With solid fuels it is possible to have carbon monoxide form at high excess air levels by physically blowing partially combusted particulate matter off the fuel bed, causing a release of carbon monoxide. Subsequently, the prior art control system will adjust the air/fuel ratio in the wrong direction because it necessarily assumes that carbon monoxide is a product of insufficient air. Unburned carbon losses due to flue gas particulates and unburned flue gas volatiles are not ordinarily considered in determining combustion efficiency. A serious control problem exists in solid fuel grate fired combustion devices, even when equipped with both oxygen and carbon monoxide analyzers. Significant quantities of fuel can be left on the grate and lost into the ash pit even when the oxygen and carbon monoxide systems are properly operating as intended. This loss can be significant and can usually be recovered by adding more combustion air than the sensors indicate is needed. These losses have not generally been considered when determining combustion efficiency. Also, the fuel bed can channel (develop holes) and permit combustion air to pass unreacted through to the analyzers where it is detected and treated as excess air. Here, the efficiency appears higher than it actually is, and unless periodic ash samples are checked for remaining combustibles, the inefficiency will go unnoticed.
U.S. Pat. No. 4,033,712 to Morton attempts to overcome similar limitations by a simple system in which only the exhaust gas temperature (EGT), i.e., the wasted heat, is measured. The Morton patent is directed solely to seeking the air/fuel ratio which produces the maximum combustion produced temperature, as measured by an exhaust temperature sensor which allegedly mesures the EGT. This will not work on an industrial furnace because the exhaust stack gas temperature thereof goes down when excess air is reduced (higher efficiency, see FIG. 4), not as in the Morton patent where the exhaust temperature of the engine goes up.
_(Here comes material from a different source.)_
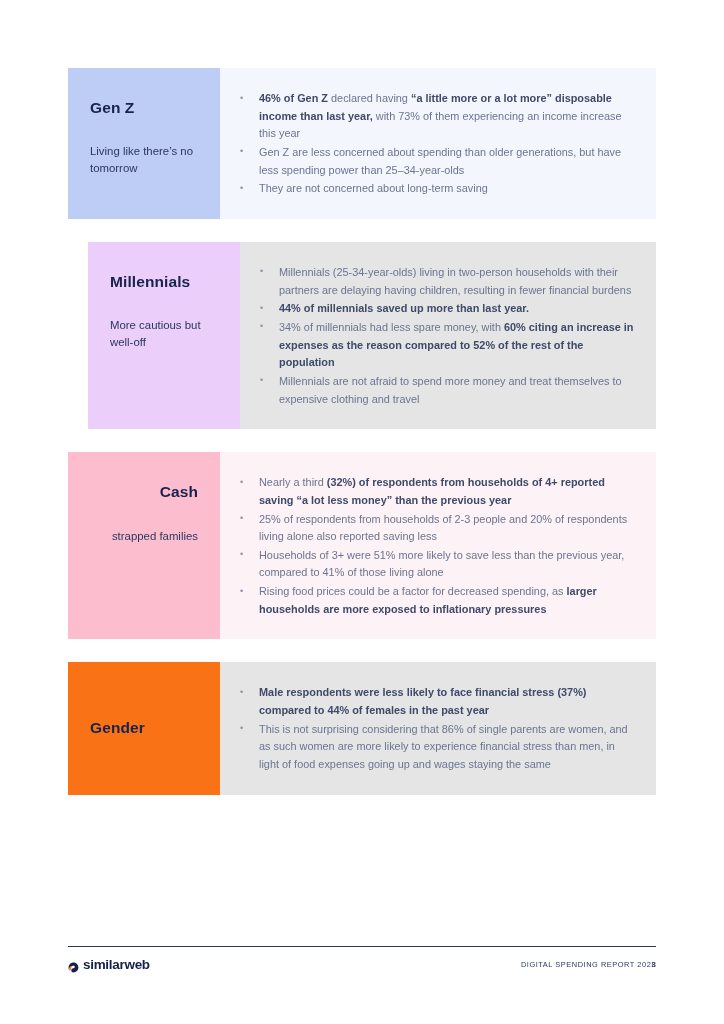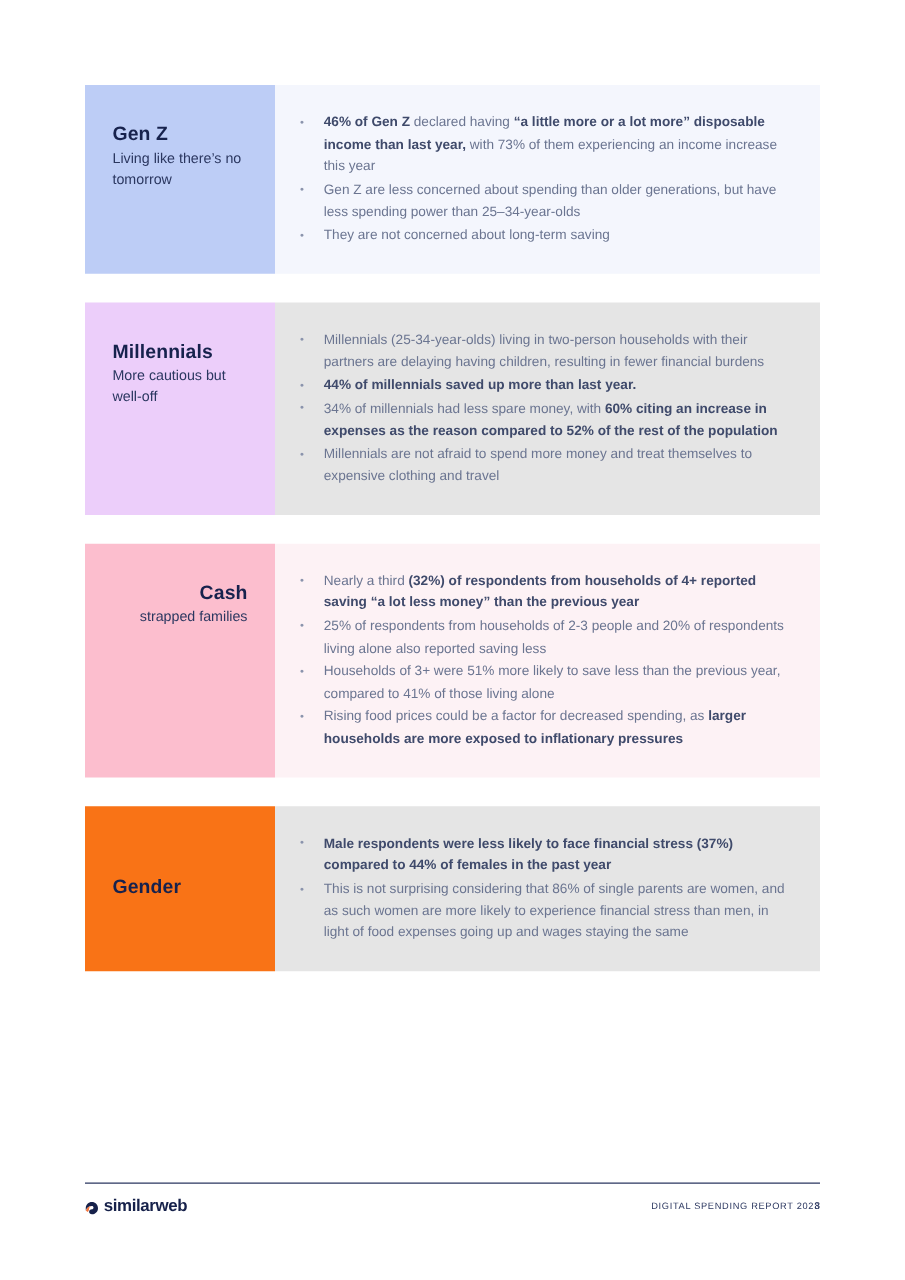"Gen Z" .label-block { gap: none -> 24px }
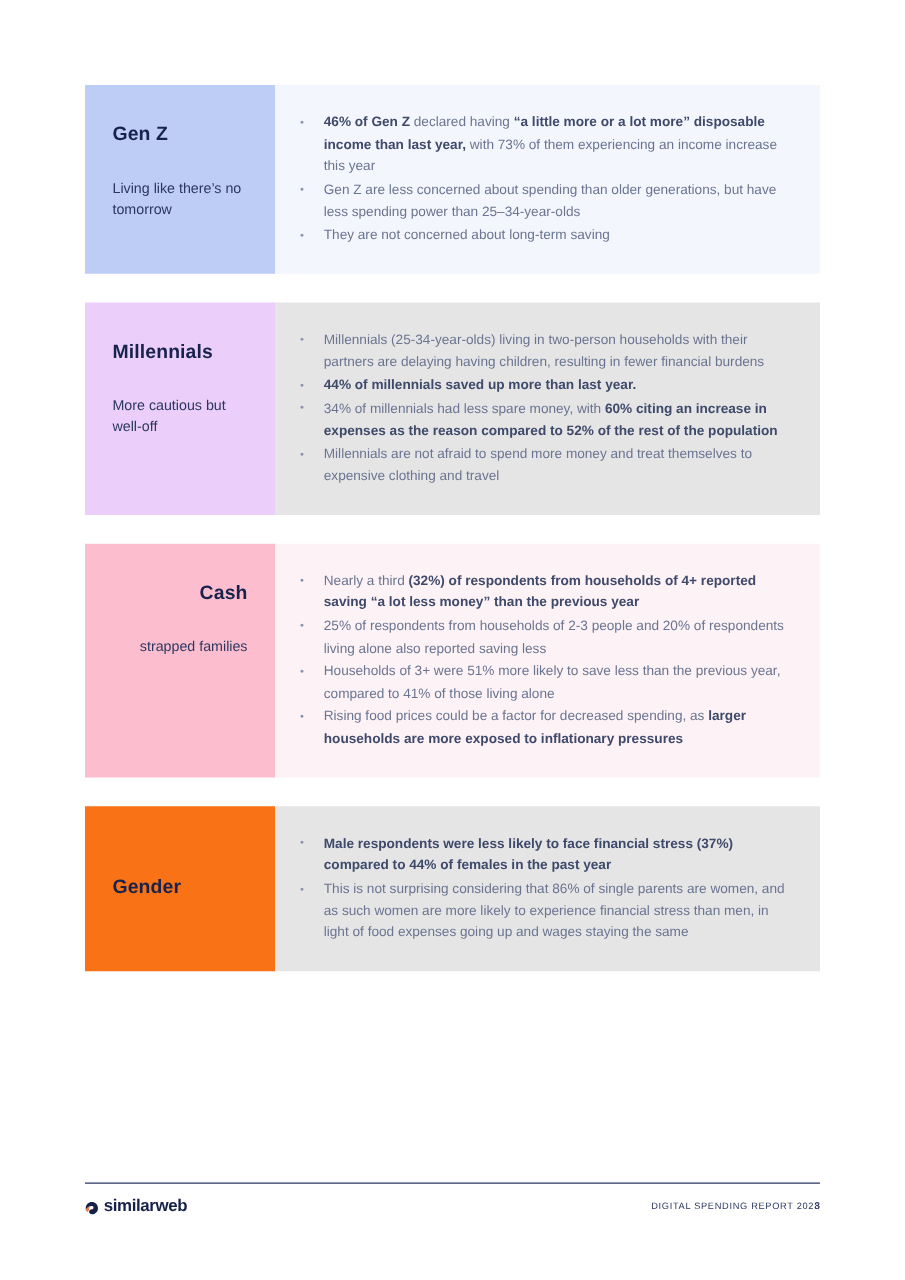"Millennials" .theme-mill .label-block { margin-left: none -> 20px }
There is no consideration in the Morton patent of the net heat (as opposed to EGT) released in the combustion process, i.e., heat absorbed in the work product, preheaters, auxiliary heaters, heat recovery units, etc. Nor is there any attempt to estimate or calculate the net heat released by the combustion process as an indication of efficiency. In the sole specific use disclosed in the Morton patent, a stationary internal combustion engine's exhaust temperature is maximized.
Also known in the prior art are U.S. Pat. Nos. 3,184,686 to Stanton, and 4,054,408 to Sheffield et al. The controller of the '686 patent closely follows a paper entitled "Optimalizing System for Process Control presented at the 1951 meeting of the Instrument Society of America by Y. T. Li, summarizing the Massachusetts Institute of Technology work of Dr. C. S. Draper. Other related patents include U.S. Pat. Nos. 4,253,404 and 4,235,171 to Leonard; U.S. Pat. No. 4,362,269 to Rastogi; and U.S. Pat. No. 4,362,499 to Nethery.
For the purposes of the present disclosure, the term "blowdown" is considered as the removal of liquids or solids from a process or storage vessel or a line by the use of pressure.